Posted on 2016-02-12 by nbloomf
Tags: software-tools-in-haskell, literate-haskell

This page is part of a series on Software Tools in Haskell.

This post is literate Haskell; you can load the source into GHCi and play along.

As usual, we start with some imports.

-- sth-wordcount: count words on stdin

module Main where

import System.Exit (exitSuccess)
import Data.Char (isSpace)
import Data.List (unfoldr)
import Data.Foldable (foldl')

This program takes an expansive view of what a “word” is: maximal substrings not containing any whitespace characters (space, \n, \t, \r, \v, or any other unicode character which the standard isSpace function detects). For instance, the following are all “words”.
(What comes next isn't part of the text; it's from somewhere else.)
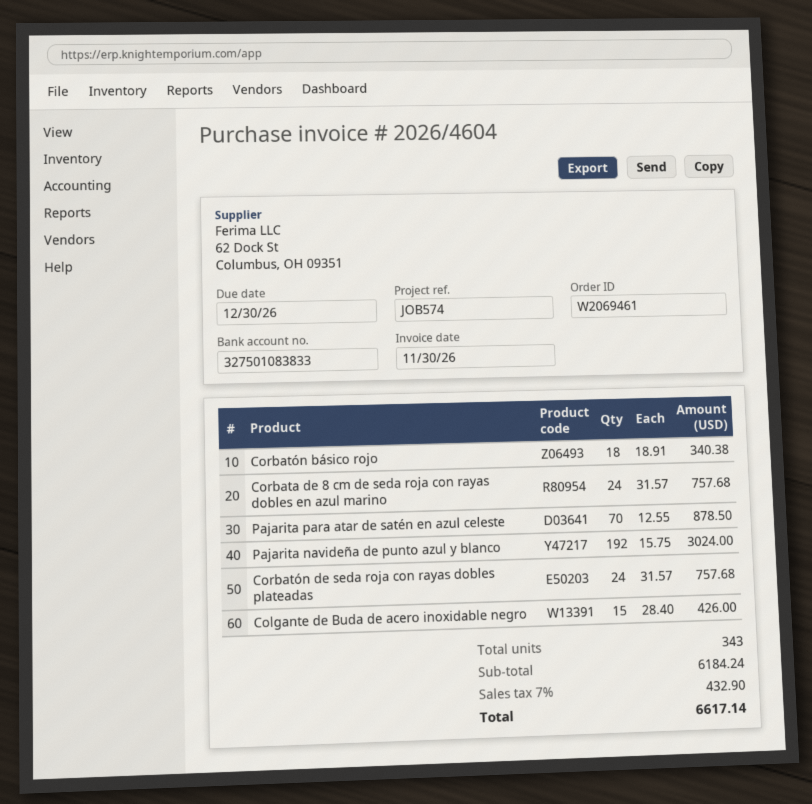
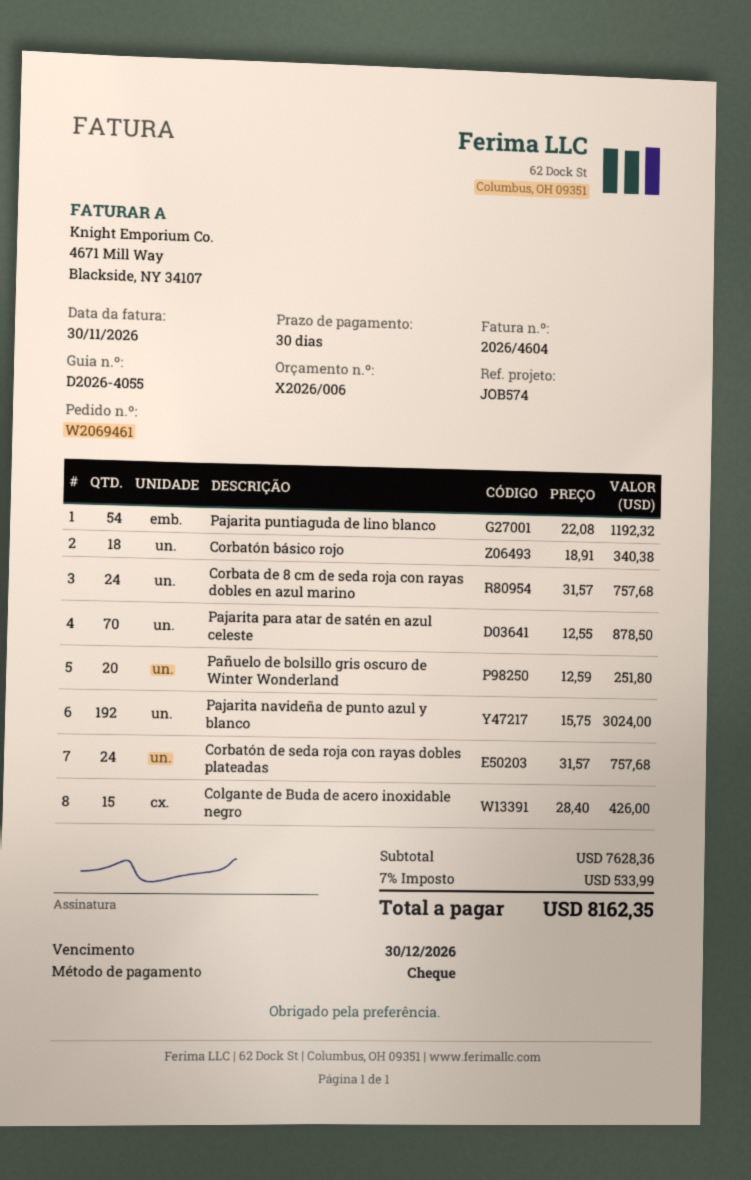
Pajarita puntiaguda de lino blanco: none -> 54 x 22.08 = 1192.32
Pañuelo de bolsillo gris oscuro de Winter Wonderland: none -> 20 x 12.59 = 251.80
subtotal: 6184.24 -> 7628.36
tax: 7% = 432.90 -> 7% = 533.99
total: 6617.14 -> 8162.35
atrocious  1234  --char  #$#%#$@^^^  "Horatio,

We already have a function to count items in a list. The getWords function splits a string of text into a list of words.

-- split a string into words
getWords :: String -> [String]
getWords = unfoldr firstWord
    firstWord :: String -> Maybe (String, String)
    firstWord xs = case dropWhile isSpace xs of
      "" -> Nothing
      ys -> Just $ break isSpace ys

-- generic length
count :: (Num t) => [a] -> t
count = foldl' inc 0
  where inc n _ = n+1

-- print a line break
putNewLine :: IO ()
putNewLine = putStrLn ""

-- apply a map to stdin
charFilter :: (String -> String) -> IO ()
charFilter f = do
  xs <- getContents
  putStr $ f xs

For this function we used getContents and reused count. The getWords function takes a string and splits it into a list of words, with delimiting spaces removed. There is a standard library function in Data.List, called (appropriately enough) words, that does this. But the whole point of this exercise is reinventing wheels, and besides wc does all this better anyway. :)

main :: IO ()
main = do
  charFilter (show . count . getWords)

Both getWords and count use standard library recursion operators, unfoldr and foldl'. Recursion is how functional languages handle iterated computation (a.k.a. “loops”). But much like structured programming replaced arbitrary GOTOs with a small number of control-flow statements, in functional languages we can get a lot of mileage out of a small number of recursion patterns.